SUNY Cortland Inclusive Special Education SPA Report

Section IV – Evidence for Meeting Standards: Appendix 6

Assessment 6 (Required)

Additional assessment that addresses CEC standards

6.2: Description of How Assessment Specifically Aligns with Standards It Is Cited For in Section III (Language reflecting the particular standard below is in bold.)

 Standard 5 (Learning Environments and Social Interactions) – The Positive Behavioral Support Assignment requires candidates to develop interventions based on systematic analysis of a pattern of behavior that is of concern. The interventions must include a number of strategies, with a particular emphasis on prevention strategies, and learning strategies (helping students develop alternatives to the behavior of concern). Prevention strategies consider the demands of learning environments; the candidates consider spatial, temporal and procedural aspects of the environment for effective management of teaching and learning. Learning strategies teach social skills needed for educational and other environments. Strategies to respond effectively to problem behaviors without escalating them prepare the candidate for crisis prevention and intervention.

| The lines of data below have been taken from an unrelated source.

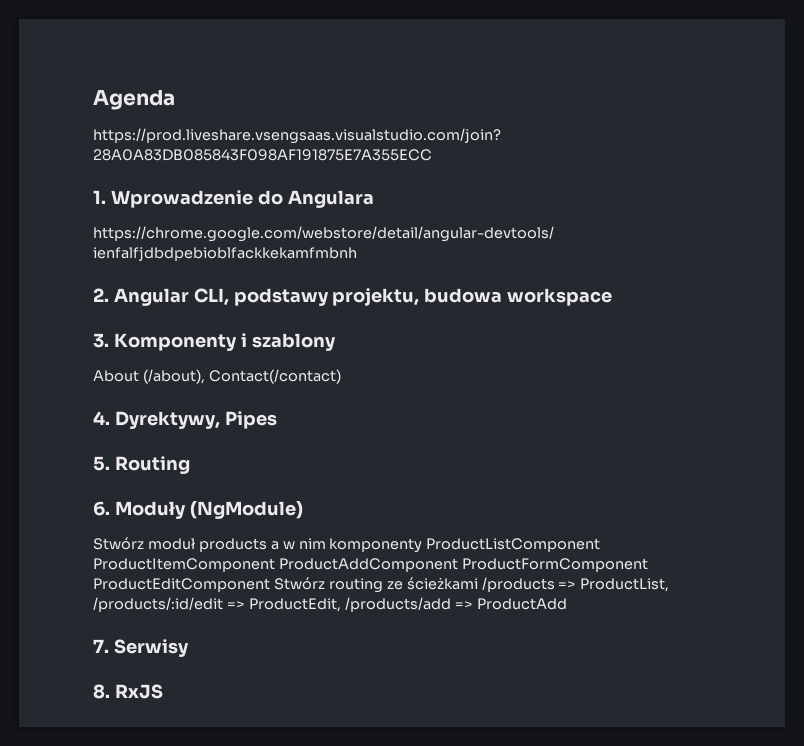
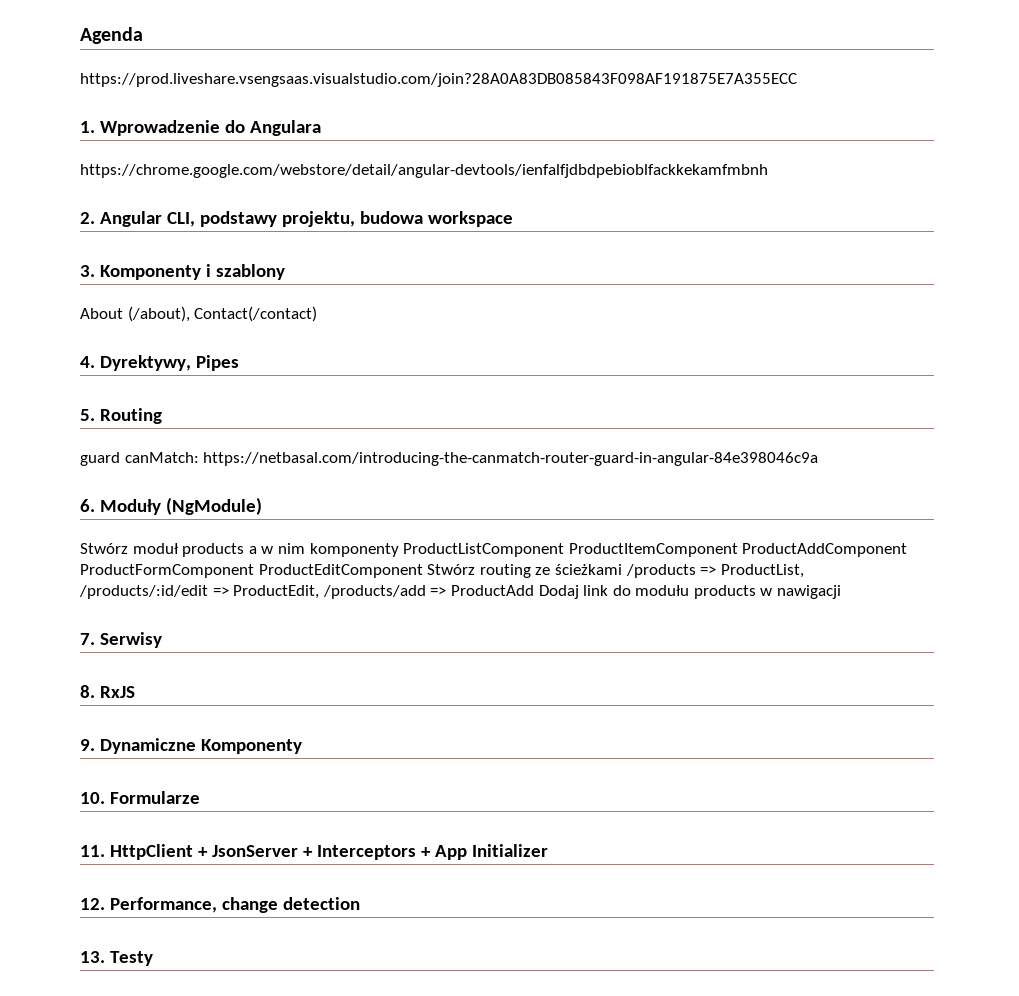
+ guard canMatch: https://netbasal.com/introducing-the-canmatch-router-guard-in-angular-84e398046c9a
- Stwórz moduł products a w nim komponenty ProductListComponent ProductItemComponent ProductAddComponent ProductFormComponent ProductEditComponent Stwórz routing ze ścieżkami /products => ProductList, /products/:id/edit => ProductEdit, /products/add => ProductAdd
+ Stwórz moduł products a w nim komponenty ProductListComponent ProductItemComponent ProductAddComponent ProductFormComponent ProductEditComponent Stwórz routing ze ścieżkami /products => ProductList, /products/:id/edit => ProductEdit, /products/add => ProductAdd Dodaj link do modułu products w nawigacji
  7. Serwisy
  8. RxJS
+ 9. Dynamiczne Komponenty
+ 10. Formularze
+ 11. HttpClient + JsonServer + Interceptors + App Initializer
+ 12. Performance, change detection
+ 13. Testy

Standard 7 (Instructional Planning) – Candidates analyze a difficult pattern of behavior, and plan interventions based on their hypothesis about the behavior’s function. Behavior is treated as communicative, and the functions of behavior are assumed to be legitimate human needs, even if the target student’s attempt to meet those needs results in difficult behavior. The assignment requires the candidate to use functional assessments to develop intervention plans. An expectation to develop multiple strategies on the behavior intervention plans means that candidates are required to integrate academic instruction and behavior management for individuals and groups with disabilities. Planning is considered effective to the extent that it allows the student to meet such needs in ways that are less problematic.

Standard 8 (Assessment) – In order to determine the function of the target student’s pattern of behavior, candidates use a combination of observation and conversation with those who know the student best in order to gather relevant background information. Both appropriate and problematic social behaviors of individuals with disabilities are considered. A variety of assessment formats are considered in class, and candidates select, adapt and modify assessments to accommodate the unique abilities and needs of their target student. Evaluation of data is purposely postponed in order to allow for a data gathering process that is as neutral as possible. A variety of assessment formats are considered in class, and candidates select assessment approaches based on consideration of the individual situation of their target student.

 Standard 9 (Professional and Ethical Practice) – The assignment concludes with a written reflection about the process of analyzing a complex pattern of behavior. Candidates consider the range of possible teacher responses to behavior with regard to effectiveness, ethical issues, and the question of controlling students’ behavior versus helping students to develop stronger self-control. The reflection requires candidates to use written language effectively and to reflect on their practice and conduct self-evaluation of instruction in order to improve instruction of students with disabilities (and others) who engage in complex behavior.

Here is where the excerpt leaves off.